> Your instructions
Transcribe, exactly and without pictures, the lines below from the line with "seconds to launch." to the line with "Email > SMTP", both ends included, and no others.

(Data items)
- - -

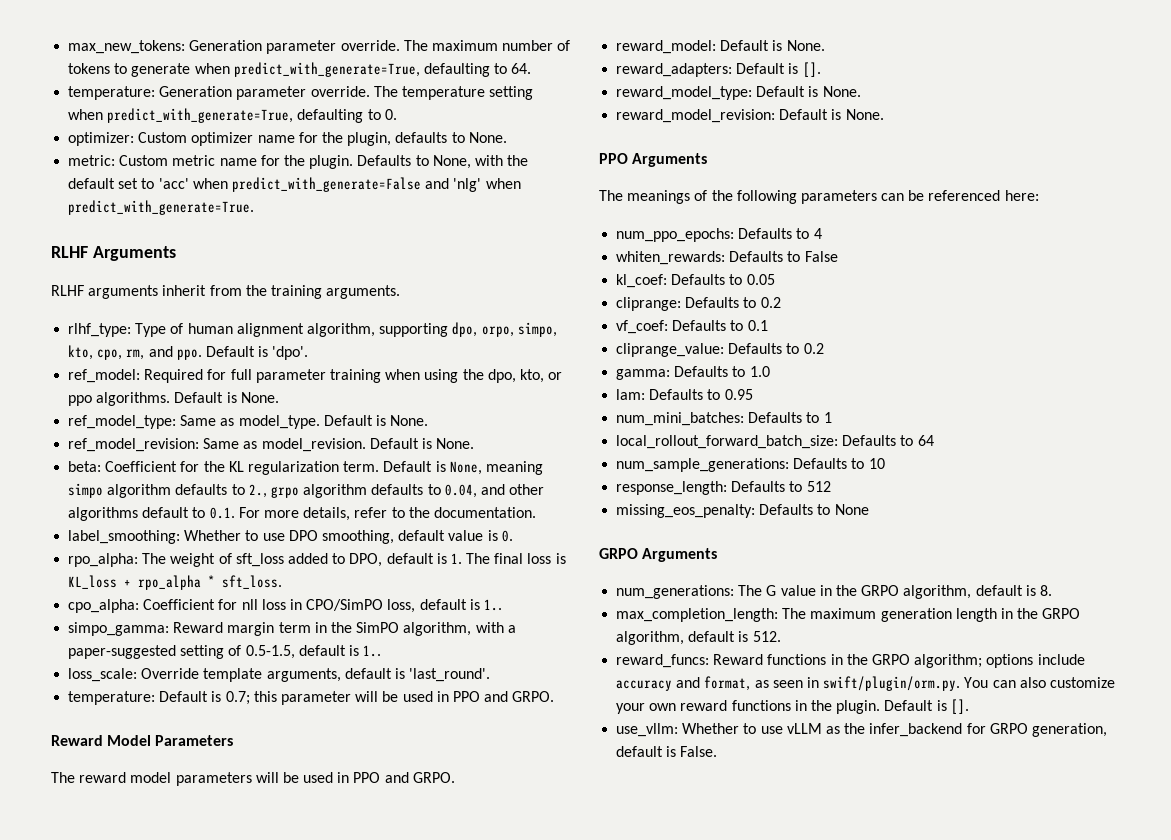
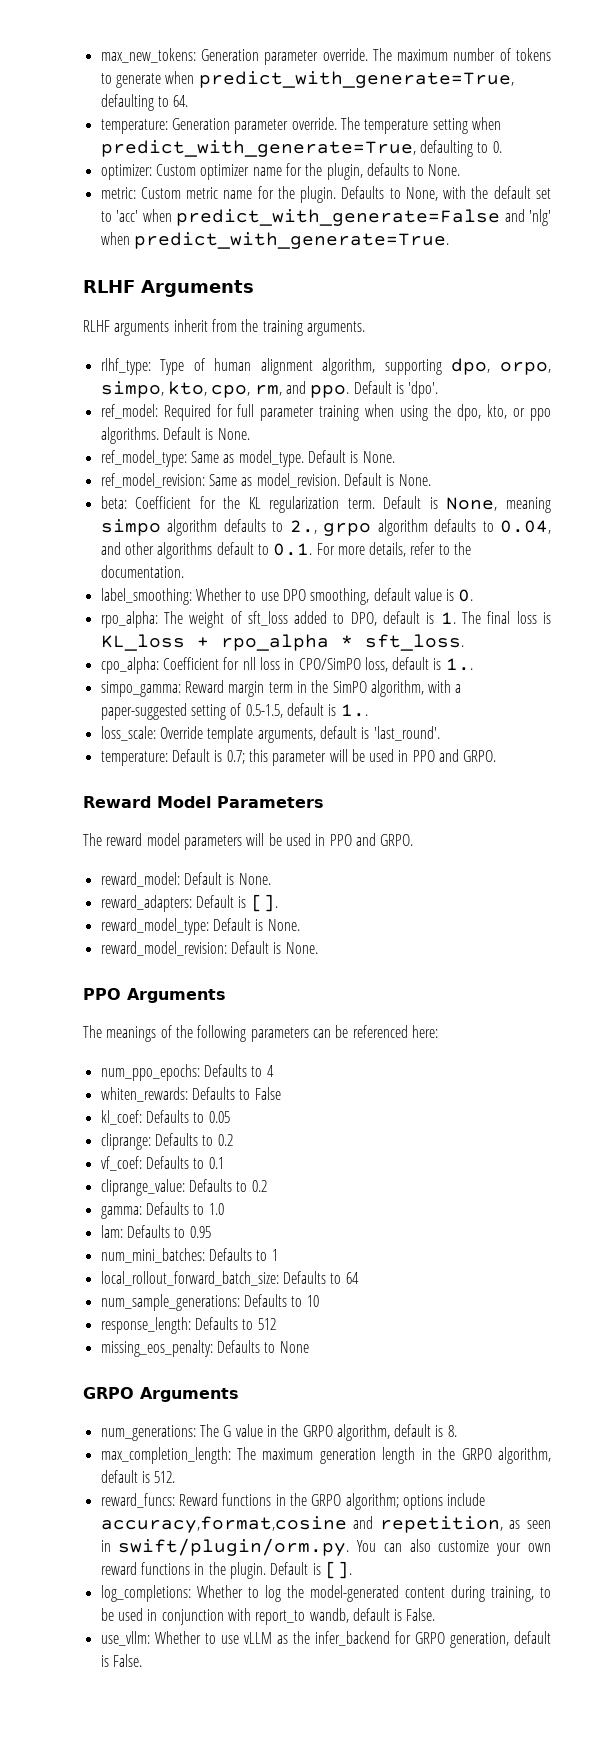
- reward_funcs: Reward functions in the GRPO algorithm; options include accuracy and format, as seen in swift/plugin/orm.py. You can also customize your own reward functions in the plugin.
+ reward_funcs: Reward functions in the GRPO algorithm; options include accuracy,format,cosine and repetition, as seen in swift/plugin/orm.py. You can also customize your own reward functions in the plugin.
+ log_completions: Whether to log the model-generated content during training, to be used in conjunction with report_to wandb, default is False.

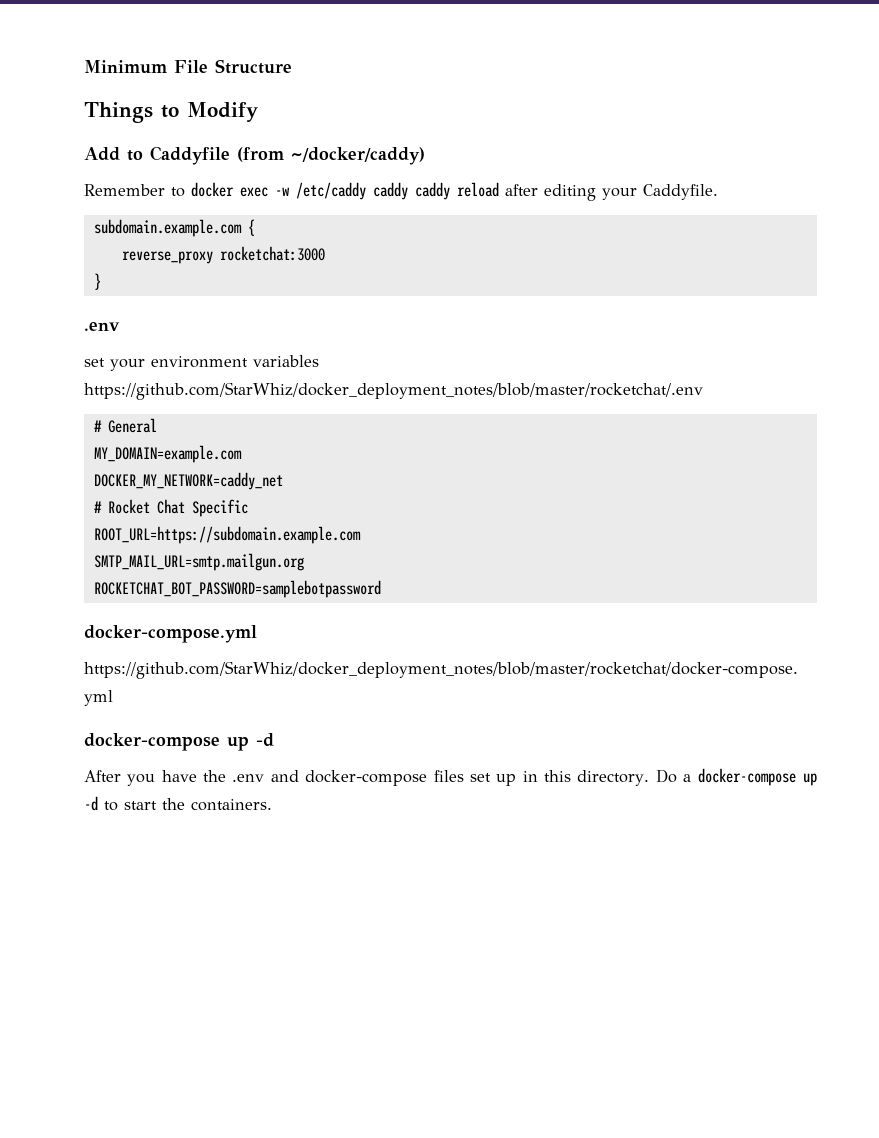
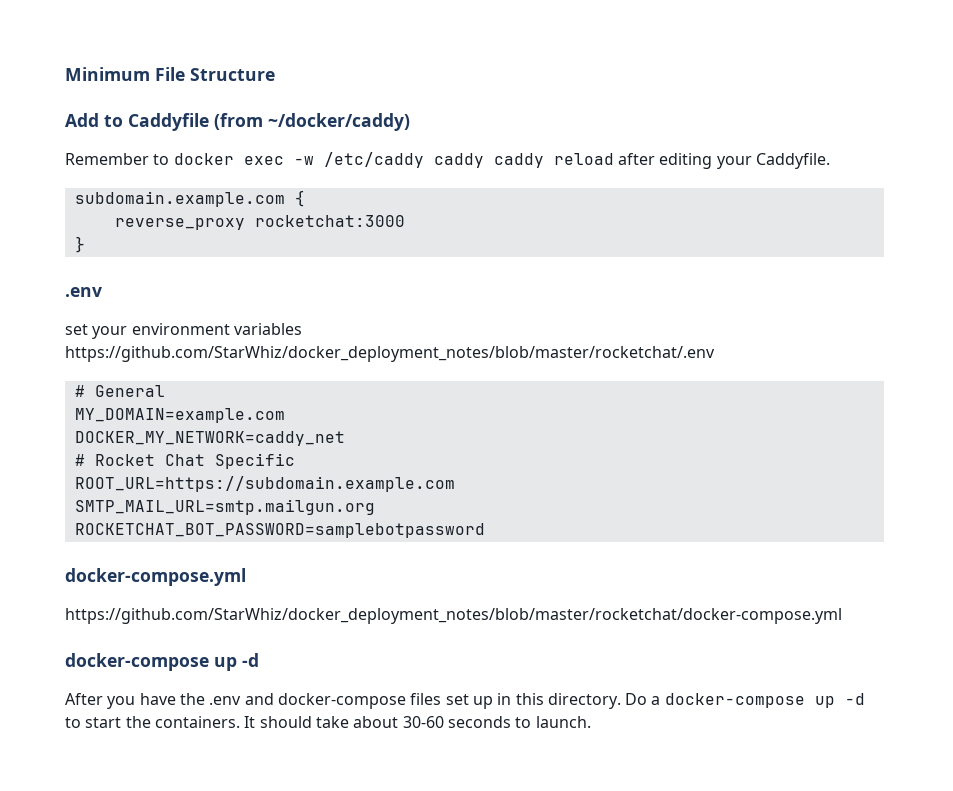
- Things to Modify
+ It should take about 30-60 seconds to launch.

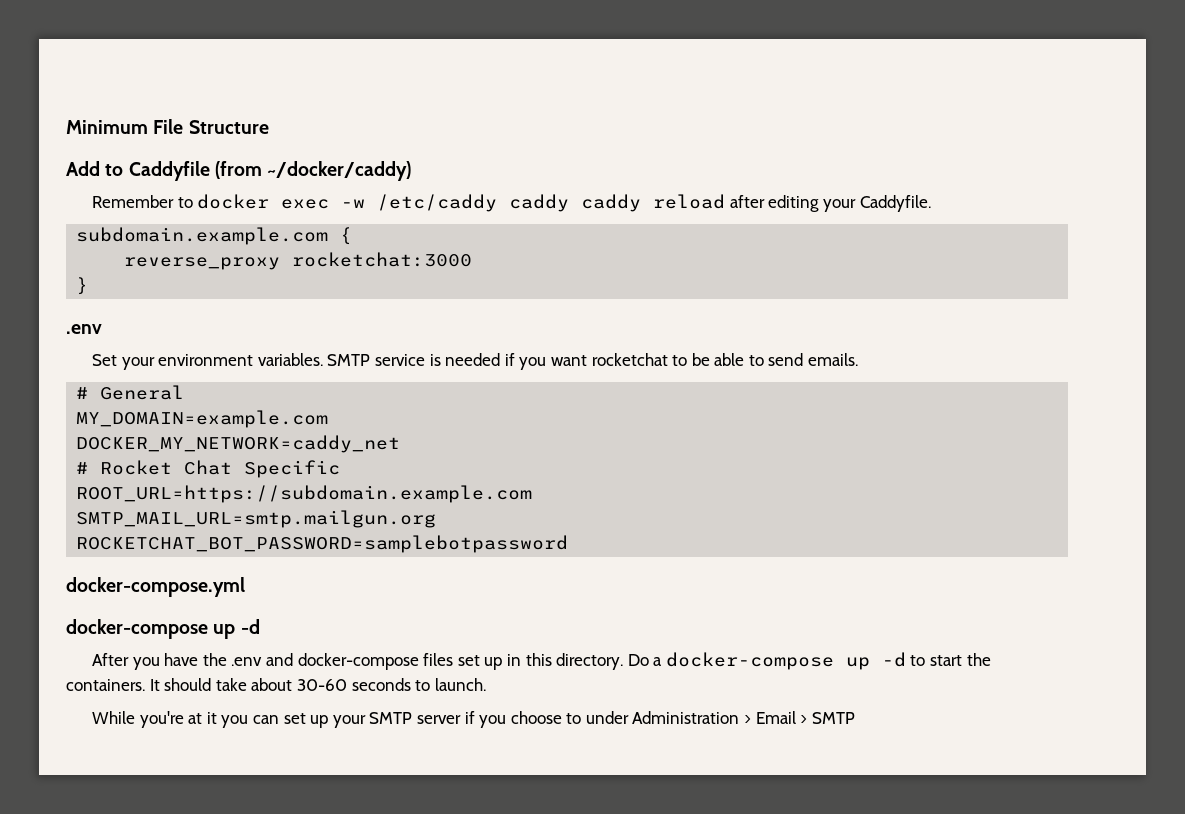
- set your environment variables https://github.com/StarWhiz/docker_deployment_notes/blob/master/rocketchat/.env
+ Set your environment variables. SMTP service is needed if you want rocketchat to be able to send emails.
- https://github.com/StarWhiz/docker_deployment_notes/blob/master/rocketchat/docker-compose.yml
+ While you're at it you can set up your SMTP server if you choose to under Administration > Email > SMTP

- - -

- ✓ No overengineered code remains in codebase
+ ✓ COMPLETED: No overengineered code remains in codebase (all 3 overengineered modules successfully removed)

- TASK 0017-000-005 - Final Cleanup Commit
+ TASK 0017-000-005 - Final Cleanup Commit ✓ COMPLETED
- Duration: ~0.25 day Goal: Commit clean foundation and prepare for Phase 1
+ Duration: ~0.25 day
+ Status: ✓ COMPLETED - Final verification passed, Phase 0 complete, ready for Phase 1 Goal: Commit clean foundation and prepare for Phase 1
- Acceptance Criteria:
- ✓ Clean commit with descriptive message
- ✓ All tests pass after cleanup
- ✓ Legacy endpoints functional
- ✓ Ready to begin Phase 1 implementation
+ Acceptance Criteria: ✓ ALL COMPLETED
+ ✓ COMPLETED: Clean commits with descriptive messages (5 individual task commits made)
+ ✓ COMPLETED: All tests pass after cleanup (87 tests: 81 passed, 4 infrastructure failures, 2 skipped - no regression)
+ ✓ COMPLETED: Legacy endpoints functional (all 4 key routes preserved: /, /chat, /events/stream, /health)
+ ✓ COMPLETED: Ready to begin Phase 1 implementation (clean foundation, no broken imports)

- - -

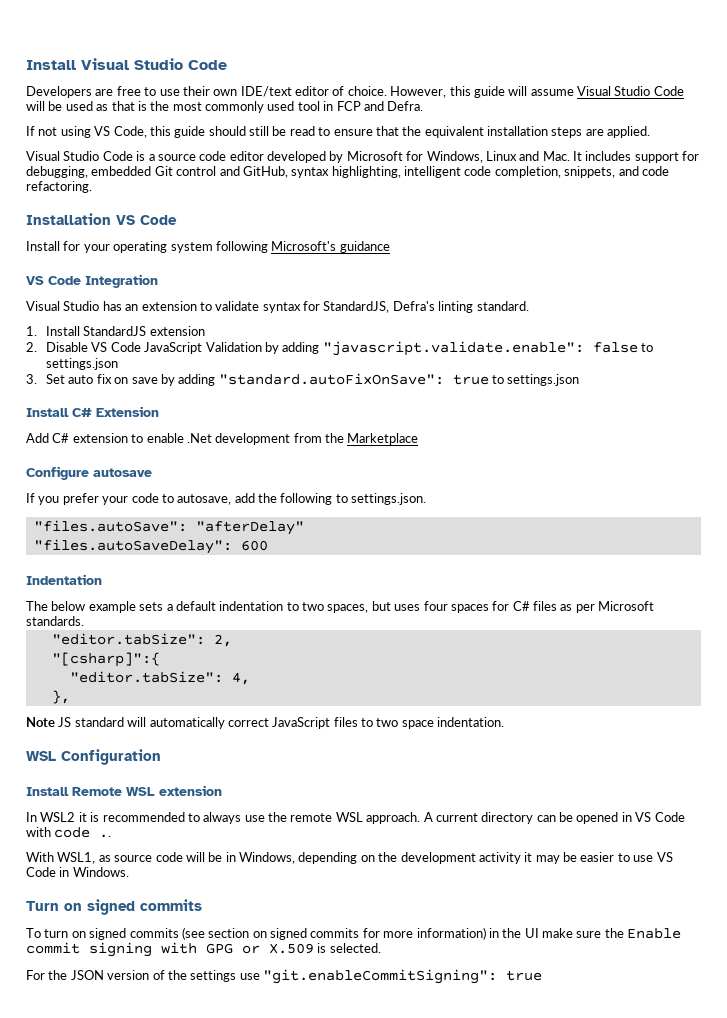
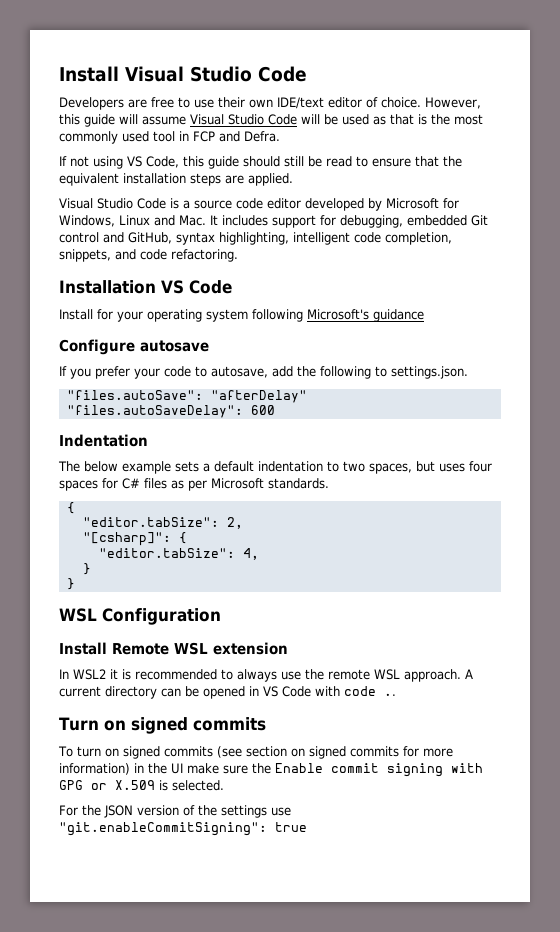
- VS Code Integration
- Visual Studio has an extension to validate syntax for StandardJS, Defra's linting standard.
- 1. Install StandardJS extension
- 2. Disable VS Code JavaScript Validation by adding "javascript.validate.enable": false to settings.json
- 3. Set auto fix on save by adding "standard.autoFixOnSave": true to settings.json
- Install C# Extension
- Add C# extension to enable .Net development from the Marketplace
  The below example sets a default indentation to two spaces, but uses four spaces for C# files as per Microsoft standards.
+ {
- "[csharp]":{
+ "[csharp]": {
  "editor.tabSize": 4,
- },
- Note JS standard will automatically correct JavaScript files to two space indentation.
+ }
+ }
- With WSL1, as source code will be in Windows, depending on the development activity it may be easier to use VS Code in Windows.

- - -

> Result of the task
+ It should take about 30-60 seconds to launch.

- set your environment variables https://github.com/StarWhiz/docker_deployment_notes/blob/master/rocketchat/.env
+ Set your environment variables. SMTP service is needed if you want rocketchat to be able to send emails.
- https://github.com/StarWhiz/docker_deployment_notes/blob/master/rocketchat/docker-compose.yml
+ While you're at it you can set up your SMTP server if you choose to under Administration > Email > SMTP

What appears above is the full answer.